Web interface edit records
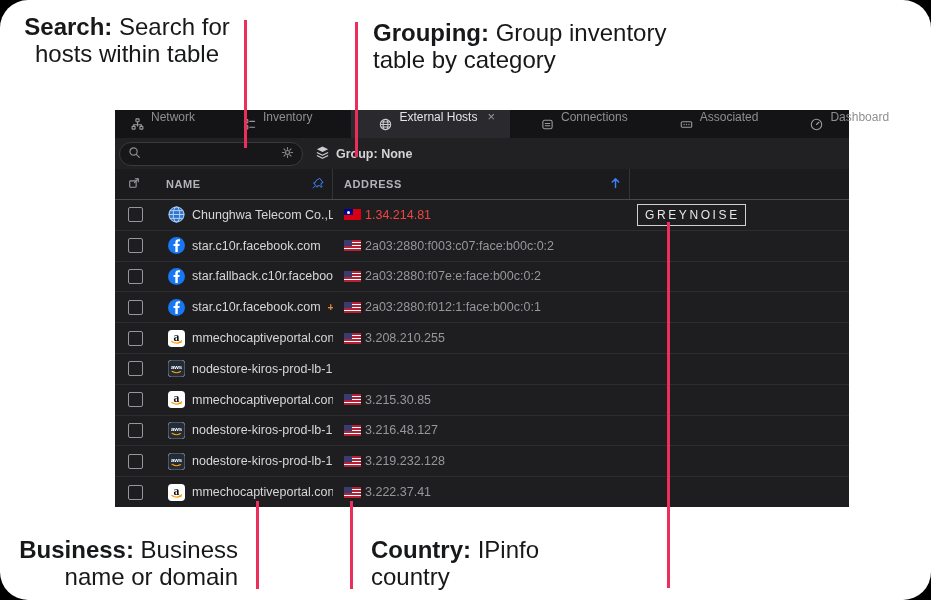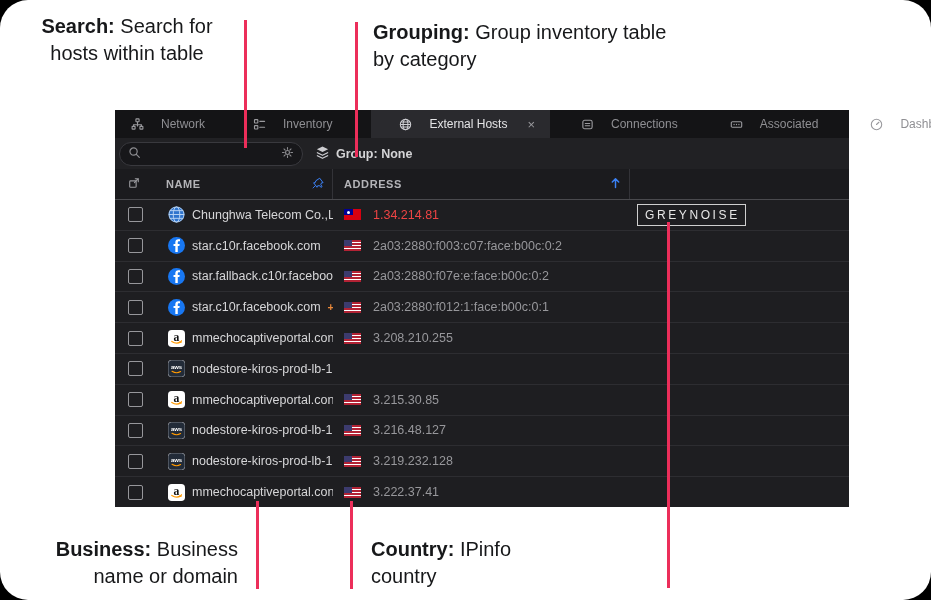--- a/index.html
+++ b/index.html
@@ -6,7 +6,7 @@
   .card{position:relative;width:931px;height:600px;background:#fff;border-radius:28px;overflow:hidden;
         font-family:"Liberation Sans",sans-serif;}
   
-  .note{position:absolute;font-size:20px;line-height:27px;color:#17181a;z-index:6;}
+  .note{position:absolute;font-size:24px;line-height:27px;color:#17181a;z-index:6;}
   .note b{font-weight:700;}
   .note-search{left:18px;top:13px;width:218px;text-align:center;}
   .note-grouping{left:373px;top:19px;width:300px;text-align:left;}

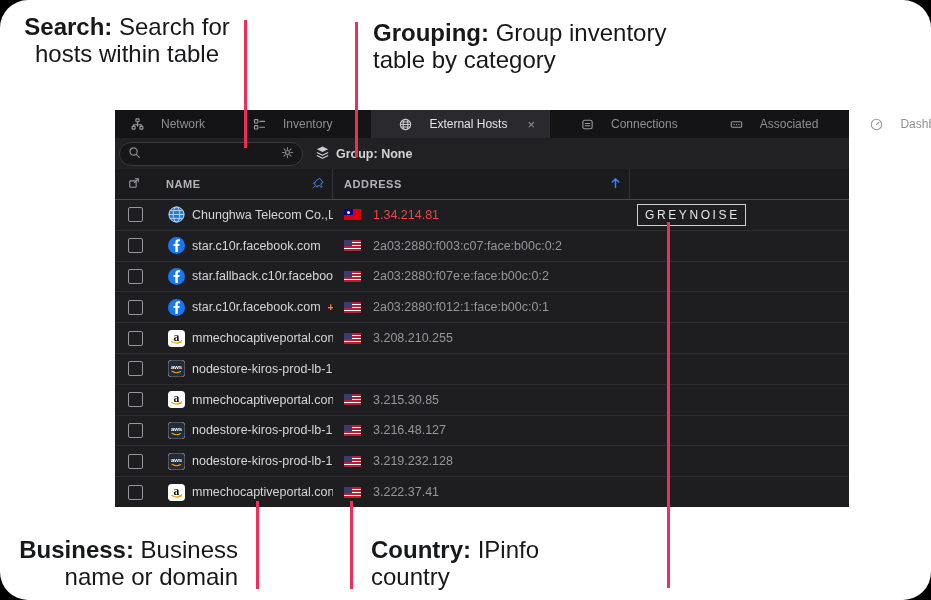--- a/index.html
+++ b/index.html
@@ -24,7 +24,7 @@
        display:flex;flex-direction:column;color:#d8d8da;font-size:12.5px;}
   
   .tabbar{height:28px;background:#141416;display:flex;align-items:stretch;flex:0 0 28px;}
-  .tab{display:flex;align-items:center;gap:17px;padding:0 15px;color:#8f8f93;font-size:12px;cursor:default;white-space:nowrap;}
+  .tab{display:flex;gap:7px;padding:0 15px;color:#8f8f93;font-size:12px;cursor:default;white-space:nowrap;}
   .tab.active{background:#2a2a2e;color:#e4e4e6;}
   .tab .ticon{display:flex;align-items:center;}
   .tab .tclose{color:#9a9a9e;font-size:13px;margin-left:3px;display:none;line-height:1;}

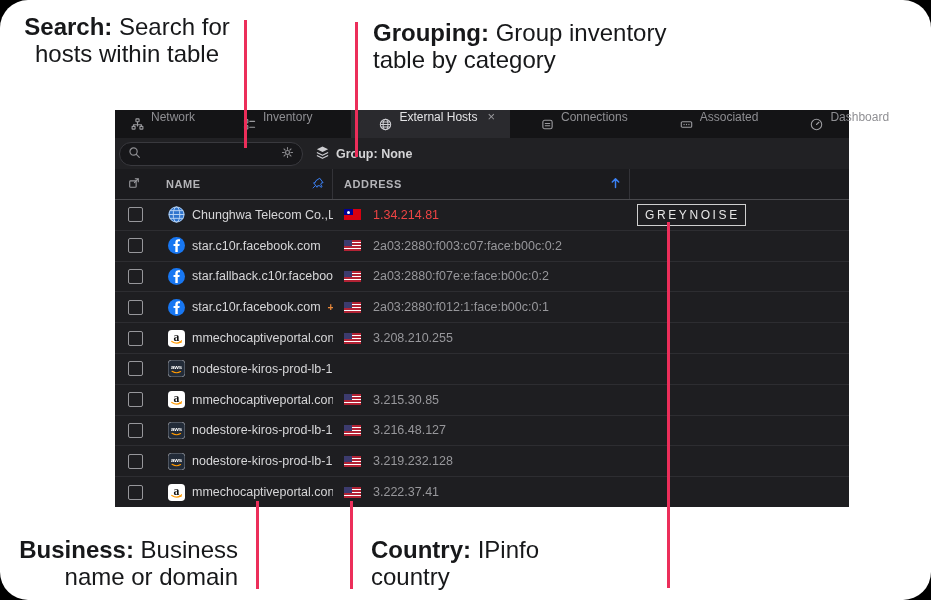--- a/index.html
+++ b/index.html
@@ -59,7 +59,7 @@
   .cb{width:13px;height:13px;border:1.5px solid #97979b;border-radius:2px;background:transparent;flex:0 0 auto;}
   .c-name{gap:7px;padding-left:13px;color:#d6d6d8;}
   .plus{color:#e8883a;font-size:11px;font-weight:700;}
-  .c-addr{gap:12px;padding-left:11px;color:#97979b;}
+  .c-addr{gap:4px;padding-left:11px;color:#97979b;}
   .c-addr.red{color:#ef4444;}
   .c-tags{padding-left:7px;}
   .gtag{border:1px solid #cfcfcf;color:#e6e6e6;font-size:12px;letter-spacing:2.6px;padding:4px 5px 4px 7px;line-height:1;}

■ **Problem requirements**:
If a line above contains the word "default", list it.

■ **Exercise response**:
-  .tab{display:flex;align-items:center;gap:17px;padding:0 15px;color:#8f8f93;font-size:12px;cursor:default;white-space:nowrap;}
+  .tab{display:flex;gap:7px;padding:0 15px;color:#8f8f93;font-size:12px;cursor:default;white-space:nowrap;}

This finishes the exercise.